Il ventre della portaerei, che ha 11 piani, è un dedalo di stretti corridoi, ripide scalette e boccaporti. L’equipaggio vive in alloggi con 6 o 12 cuccette. Il ponte di volo è off limit e chi lavora all’aperto per lanciare gli aerei e far atterrare gli elicotteri si reputa fortunato di “poter vedere il sole e le stelle”. Altri chiamano a casa la moglie per chiedere “se esistono ancora i prati ed i palazzi”.
“E’ il nostro mondo, una specie di Grande fratello all’ennesima potenza, dove si vive in ambienti ristretti come una famiglia. Non ci sono certo sale da ballo” spiega con un sorriso Ivana Carrieri, 28 anni, di Grottaglie in provincia di Taranto. Bella e con la frangetta è una veterana rispetto a Sabina, 19 anni, di Lecce, che in febbraio si è arruolata ed in aprile era in “guerra” sulla Garibaldi. “Quando sfoglierò l’album dei ricordi potrò dire io c’ero” osserva con entusiasmo la giovane volontaria.

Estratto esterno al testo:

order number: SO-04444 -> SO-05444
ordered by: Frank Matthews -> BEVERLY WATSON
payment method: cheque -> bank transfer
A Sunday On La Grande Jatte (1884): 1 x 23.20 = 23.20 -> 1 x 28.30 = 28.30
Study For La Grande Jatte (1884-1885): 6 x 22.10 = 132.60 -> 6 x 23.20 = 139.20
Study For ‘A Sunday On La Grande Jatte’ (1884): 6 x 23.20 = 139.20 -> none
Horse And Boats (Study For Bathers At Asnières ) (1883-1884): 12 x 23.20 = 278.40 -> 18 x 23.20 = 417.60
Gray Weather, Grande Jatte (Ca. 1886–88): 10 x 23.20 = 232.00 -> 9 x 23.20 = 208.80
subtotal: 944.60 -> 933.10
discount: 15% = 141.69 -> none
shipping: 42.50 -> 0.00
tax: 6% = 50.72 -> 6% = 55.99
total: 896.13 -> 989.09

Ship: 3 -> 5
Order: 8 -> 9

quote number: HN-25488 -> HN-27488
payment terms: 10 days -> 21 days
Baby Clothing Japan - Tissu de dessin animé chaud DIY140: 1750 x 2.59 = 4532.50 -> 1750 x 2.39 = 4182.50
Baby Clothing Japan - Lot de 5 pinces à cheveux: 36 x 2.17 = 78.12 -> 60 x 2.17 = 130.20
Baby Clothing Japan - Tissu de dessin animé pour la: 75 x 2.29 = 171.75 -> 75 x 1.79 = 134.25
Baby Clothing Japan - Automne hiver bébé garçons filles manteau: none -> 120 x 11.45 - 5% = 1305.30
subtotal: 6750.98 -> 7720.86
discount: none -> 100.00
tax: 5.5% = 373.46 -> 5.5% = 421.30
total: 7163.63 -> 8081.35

Nave Garibaldi è la parrocchia sul mare di un prete con le stellette, don Vincenzo Caiazzo, 32 anni, di Taranto, che celebra la messa nella mensa o nell’hangar dove vengono calati caccia bombardieri ed elicotteri. “Curo le anime della portaerei - spiega il cappellano militare - Le grandi domande della vita vengono suscitate da queste missioni”. Da lui vanno i giovani che devono scegliere una strada per il futuro, ma pure i lupi di mare lontani dalla famiglia. “Militare non è necessariamente sinonimo di guerra - osserva il sacerdote - L’Italia sta proteggendo i diritti umani e dei popoli. Per questo siamo in mezzo al mare”.
Non solo per bombardare, ma per garantire l’embargo navale. I fanti di marina del reggimento San Marco si calano dagli elicotteri per ispezionare i mercantili sospetti, che potrebbero trasportare armi o rifornimenti per il regime di Gheddafi. Non solo: al largo di Misurata, la terza città del paese, in mano ai ribelli, ma sotto assedio, la Nato ha intercettato mine ed un barchino esplosivo con una tonnellata di esplosivo Semtex. L’intelligence segnala che sui barconi dei disgraziati in partenza dalla Libia per raggiungere Lampedusa ci potrebbero essere dei terroristi camuffati da clandestini. Se unità della Nato o un elicottero si avvicinano si farebbero saltare in aria con delle cinture esplosive.
La missione della Garibaldi costa poco più di 130mila € al giorno. Le paghe delle reclute e dei sottufficiali più anziani, il grosso dell’equipaggio, variano da un minimo di 1000 a 3000€. Non si va in guerra sul mare solo per soldi. Giuseppe Rinaldi, 28 anni, di Bisceglie, è uno dei nocchieri della portaerei. “Nel 2007 mi sono iscritto alla facoltà di giurisprudenza a Bari - spiega il barbuto marinaio - Porto i libri in navigazione e preparo gli esami per laurearmi”. Sull’intervento italiano ha le idee chiare: “E’ una missione di guerra finalizzata a garantire pace e libertà al popolo libico”.
Per rilassarsi i marinai hanno ricavato una palestra negli angusti spazi sottocoperta. Quando cambia il turno di guardia notturno viene sfornata la croccante e gustosa pizza di “mezzanotte”, una tradizione della marina militare. Internet è a disposizione un giorno alla settimana per reparto.
Qualcuno si fa spedire dei video dai propri cari, come Maria Impinto, 36 anni, di Napoli. A terra ha lasciato due bimbi piccoli di 3 e 5 anni. La mamma marinaio non ha dubbi: “Vengo da una famiglia di militari ed arruolarmi era il mio sogno. Speriamo che pure i mie figli seguano questa strada”.